**WORK REQUIRED:**
For this exercise, reproduce the entries below exactly, but only from the line containing "- (3) Information" through the line containing "2022/26 r. 4.]", both included.

**SOURCE MATERIAL:**
-.-.-

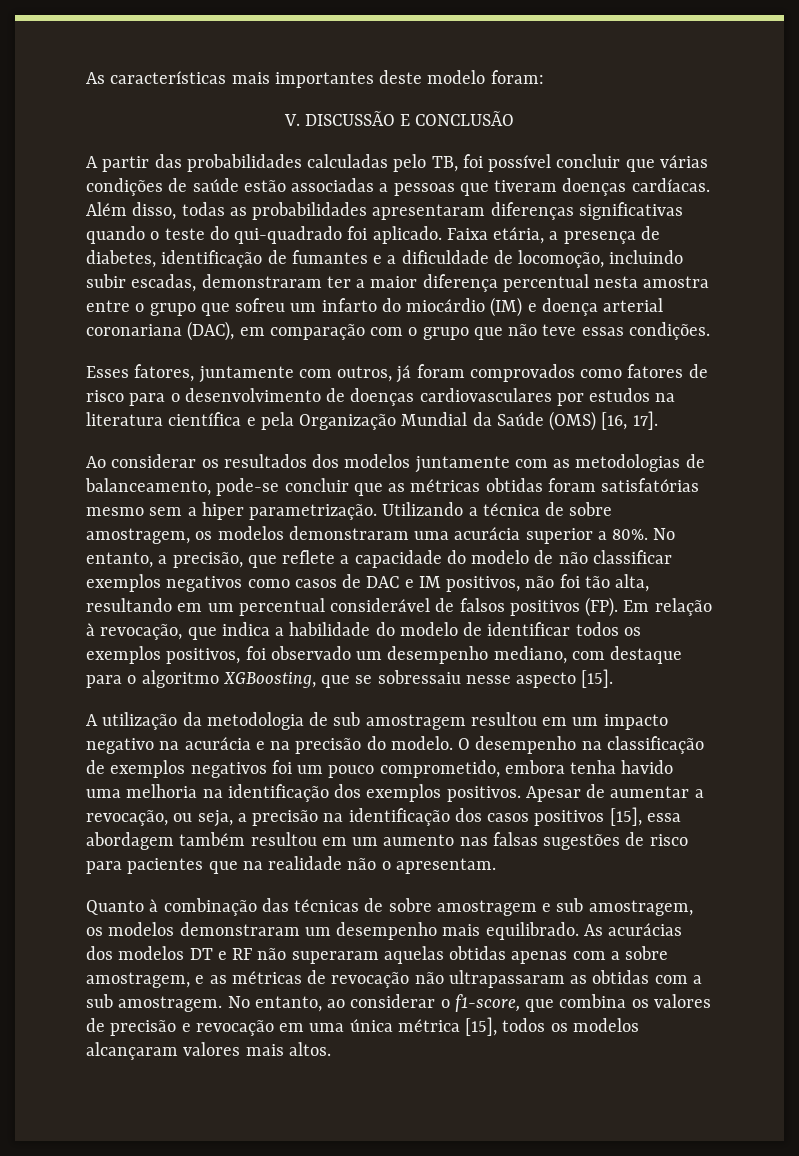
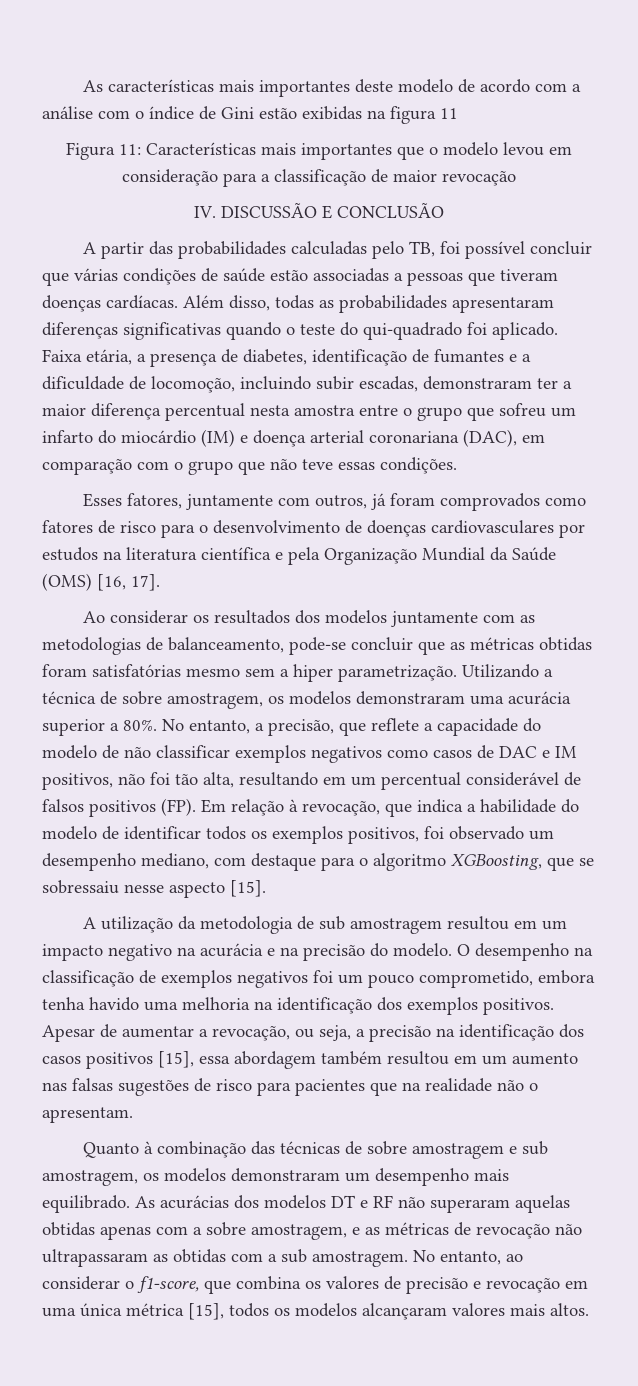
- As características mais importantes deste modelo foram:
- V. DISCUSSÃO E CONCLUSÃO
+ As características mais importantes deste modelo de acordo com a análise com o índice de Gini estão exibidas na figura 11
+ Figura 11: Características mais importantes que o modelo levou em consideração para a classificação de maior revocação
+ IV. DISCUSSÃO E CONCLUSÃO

-.-.-

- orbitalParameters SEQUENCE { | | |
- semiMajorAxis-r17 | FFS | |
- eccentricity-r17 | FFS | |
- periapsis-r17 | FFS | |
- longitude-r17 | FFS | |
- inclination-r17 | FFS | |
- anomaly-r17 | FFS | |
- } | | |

-.-.-

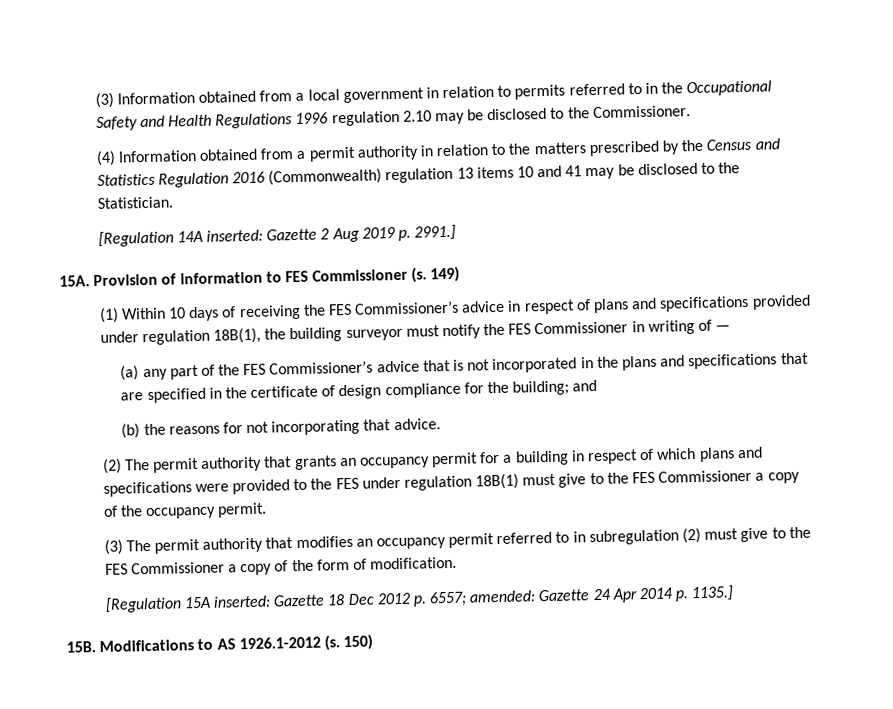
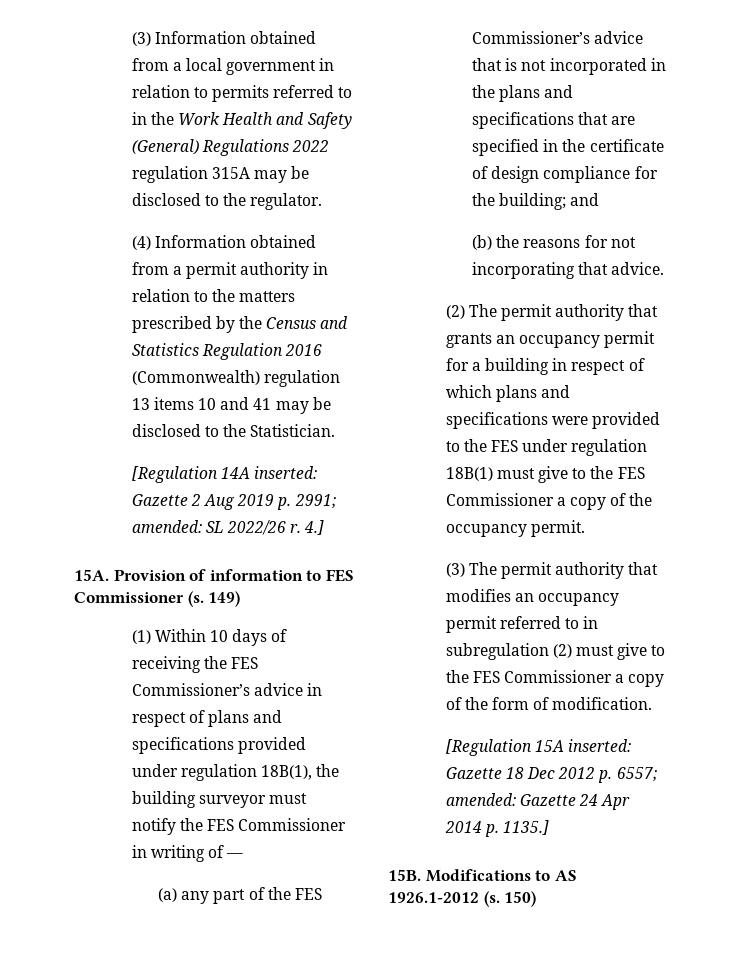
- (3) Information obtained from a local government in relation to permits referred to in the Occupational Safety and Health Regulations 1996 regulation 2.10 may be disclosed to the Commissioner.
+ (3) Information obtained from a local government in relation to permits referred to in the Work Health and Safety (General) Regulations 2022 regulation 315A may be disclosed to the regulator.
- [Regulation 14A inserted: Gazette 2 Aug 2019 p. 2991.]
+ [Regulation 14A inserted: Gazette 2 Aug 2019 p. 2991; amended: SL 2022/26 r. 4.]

-.-.-

**SOLUTION BELOW:**
- (3) Information obtained from a local government in relation to permits referred to in the Occupational Safety and Health Regulations 1996 regulation 2.10 may be disclosed to the Commissioner.
+ (3) Information obtained from a local government in relation to permits referred to in the Work Health and Safety (General) Regulations 2022 regulation 315A may be disclosed to the regulator.
- [Regulation 14A inserted: Gazette 2 Aug 2019 p. 2991.]
+ [Regulation 14A inserted: Gazette 2 Aug 2019 p. 2991; amended: SL 2022/26 r. 4.]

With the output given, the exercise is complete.